Task directions >> Leaving out the pictures, please retype each record exactly.

Working data >>
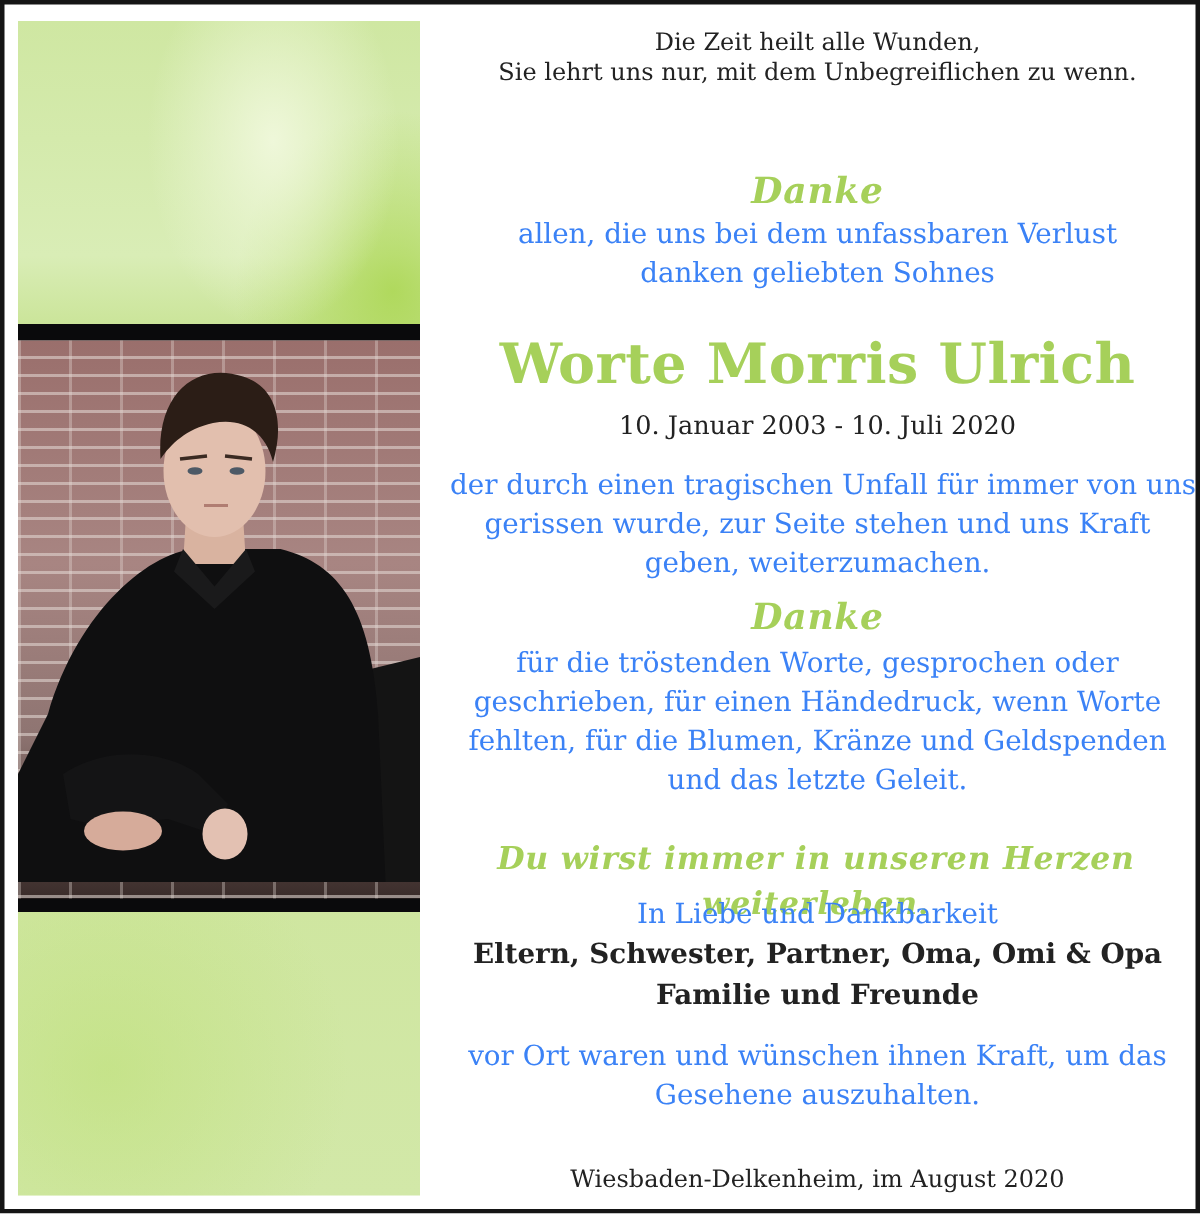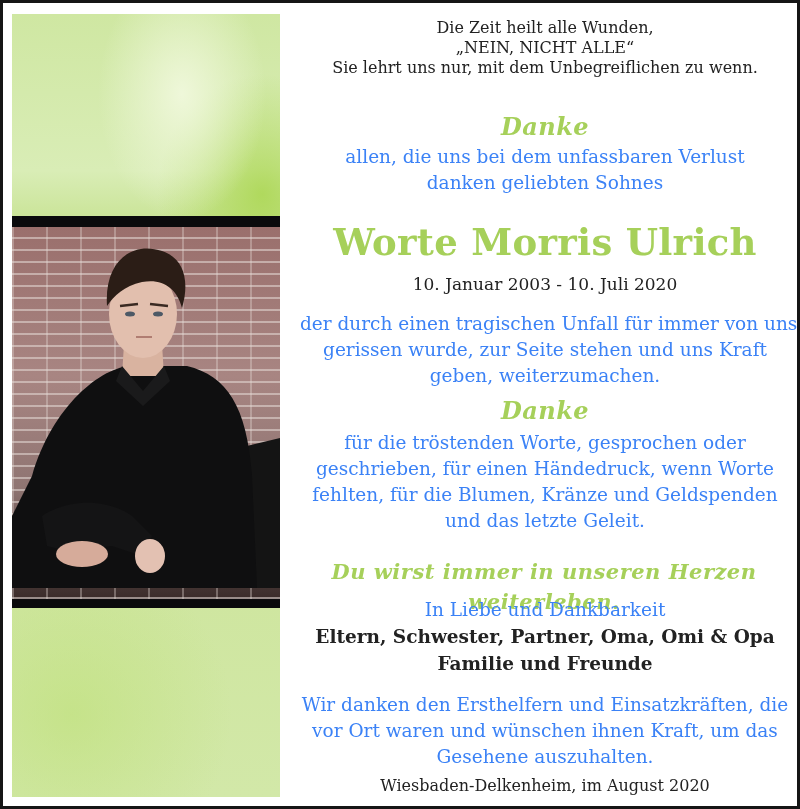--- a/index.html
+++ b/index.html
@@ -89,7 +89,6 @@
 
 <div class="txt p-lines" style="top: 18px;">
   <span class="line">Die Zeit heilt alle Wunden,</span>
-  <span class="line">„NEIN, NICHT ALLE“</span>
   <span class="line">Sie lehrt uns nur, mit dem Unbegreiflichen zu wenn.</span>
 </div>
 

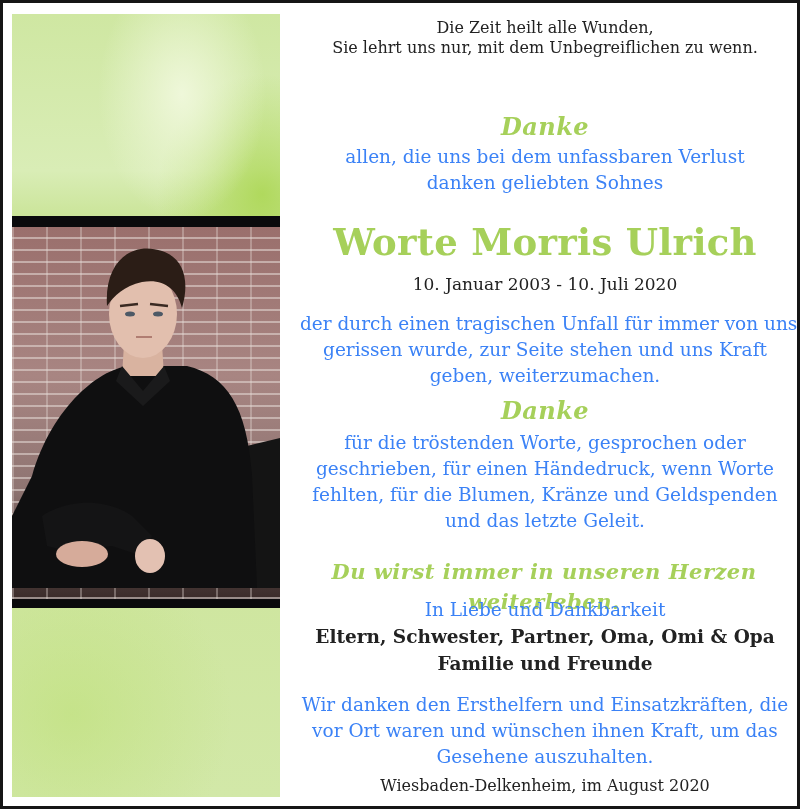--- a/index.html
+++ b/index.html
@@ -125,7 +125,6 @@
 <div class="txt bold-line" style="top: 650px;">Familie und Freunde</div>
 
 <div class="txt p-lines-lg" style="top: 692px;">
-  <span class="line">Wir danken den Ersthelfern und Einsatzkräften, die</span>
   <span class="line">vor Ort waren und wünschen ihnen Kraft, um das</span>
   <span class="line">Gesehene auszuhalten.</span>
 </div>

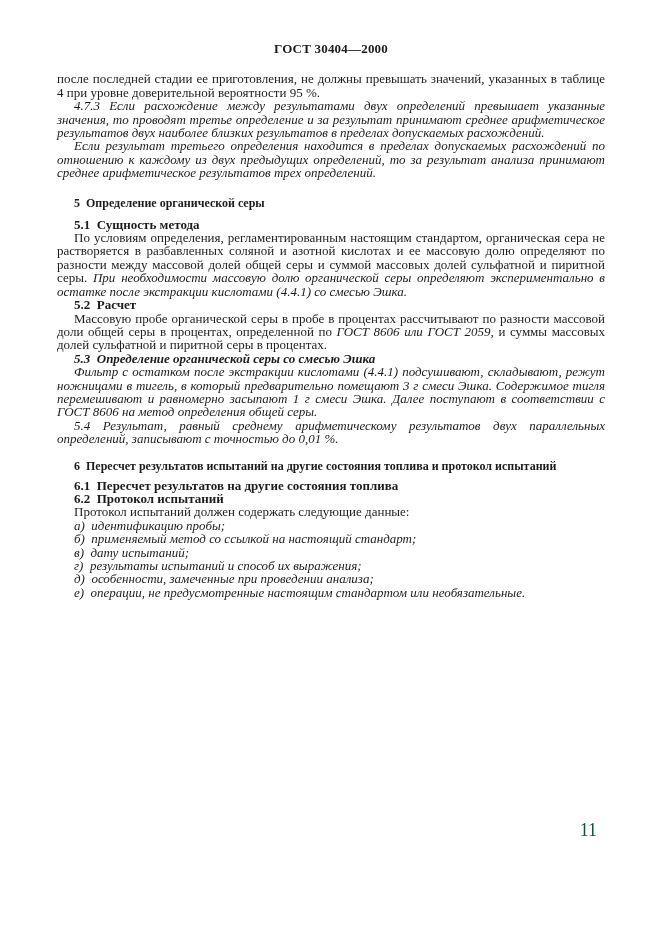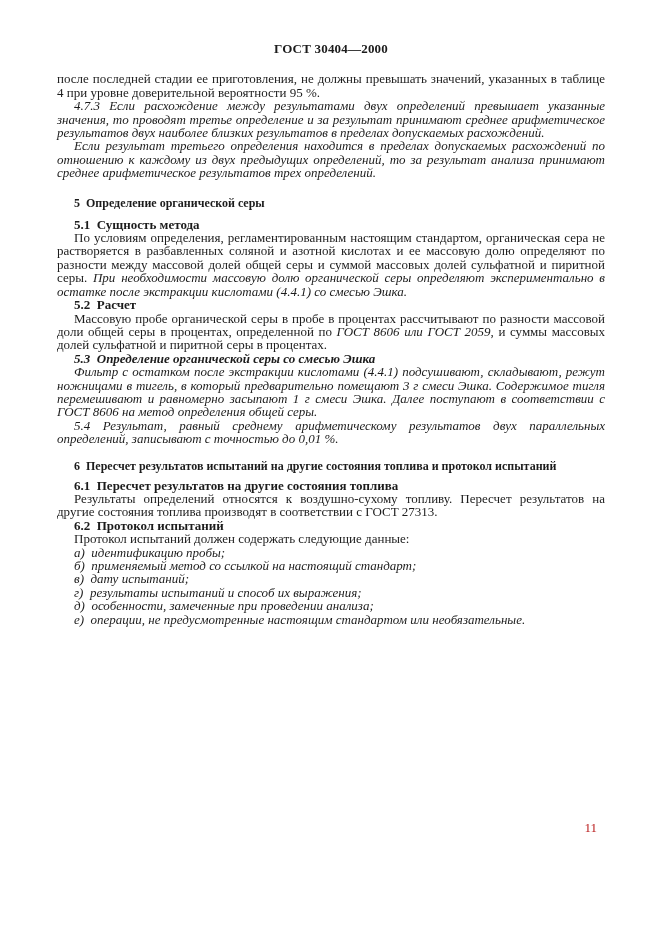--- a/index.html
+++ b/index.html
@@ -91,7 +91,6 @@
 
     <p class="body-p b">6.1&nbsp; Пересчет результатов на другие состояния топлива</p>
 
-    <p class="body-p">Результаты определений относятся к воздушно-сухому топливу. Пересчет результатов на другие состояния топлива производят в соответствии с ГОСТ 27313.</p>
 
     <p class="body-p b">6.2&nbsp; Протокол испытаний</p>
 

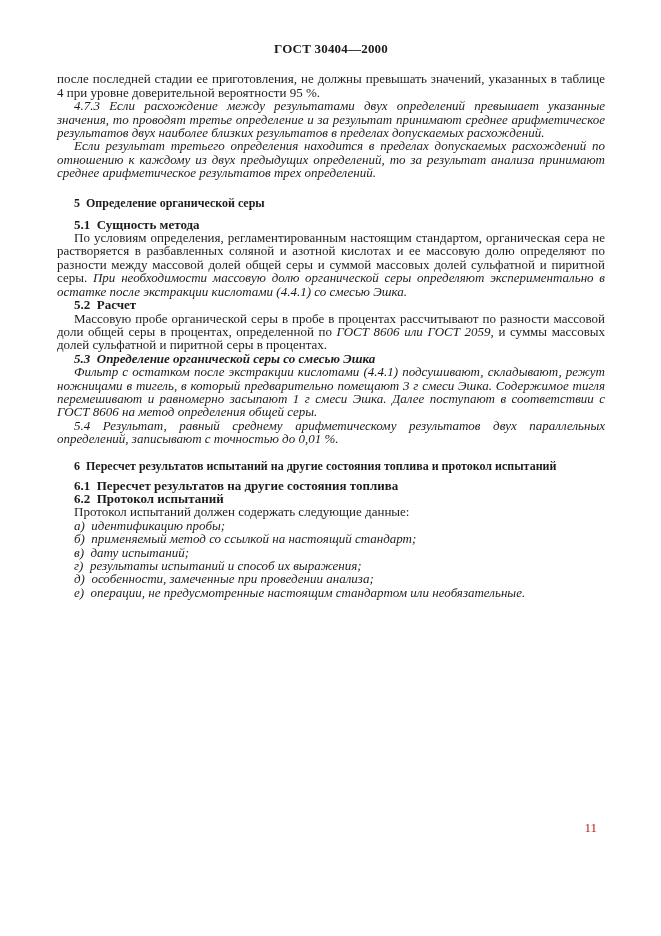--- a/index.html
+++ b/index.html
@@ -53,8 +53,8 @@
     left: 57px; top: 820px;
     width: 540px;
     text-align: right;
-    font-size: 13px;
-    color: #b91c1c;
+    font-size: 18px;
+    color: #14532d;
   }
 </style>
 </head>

Solved problem >>
--- a/index.html
+++ b/index.html
@@ -89,7 +89,6 @@
 
 <div class="txt p-lines" style="top: 18px;">
   <span class="line">Die Zeit heilt alle Wunden,</span>
-  <span class="line">„NEIN, NICHT ALLE“</span>
   <span class="line">Sie lehrt uns nur, mit dem Unbegreiflichen zu wenn.</span>
 </div>
 

--- a/index.html
+++ b/index.html
@@ -125,7 +125,6 @@
 <div class="txt bold-line" style="top: 650px;">Familie und Freunde</div>
 
 <div class="txt p-lines-lg" style="top: 692px;">
-  <span class="line">Wir danken den Ersthelfern und Einsatzkräften, die</span>
   <span class="line">vor Ort waren und wünschen ihnen Kraft, um das</span>
   <span class="line">Gesehene auszuhalten.</span>
 </div>

--- a/index.html
+++ b/index.html
@@ -91,7 +91,6 @@
 
     <p class="body-p b">6.1&nbsp; Пересчет результатов на другие состояния топлива</p>
 
-    <p class="body-p">Результаты определений относятся к воздушно-сухому топливу. Пересчет результатов на другие состояния топлива производят в соответствии с ГОСТ 27313.</p>
 
     <p class="body-p b">6.2&nbsp; Протокол испытаний</p>
 

--- a/index.html
+++ b/index.html
@@ -53,8 +53,8 @@
     left: 57px; top: 820px;
     width: 540px;
     text-align: right;
-    font-size: 13px;
-    color: #b91c1c;
+    font-size: 18px;
+    color: #14532d;
   }
 </style>
 </head>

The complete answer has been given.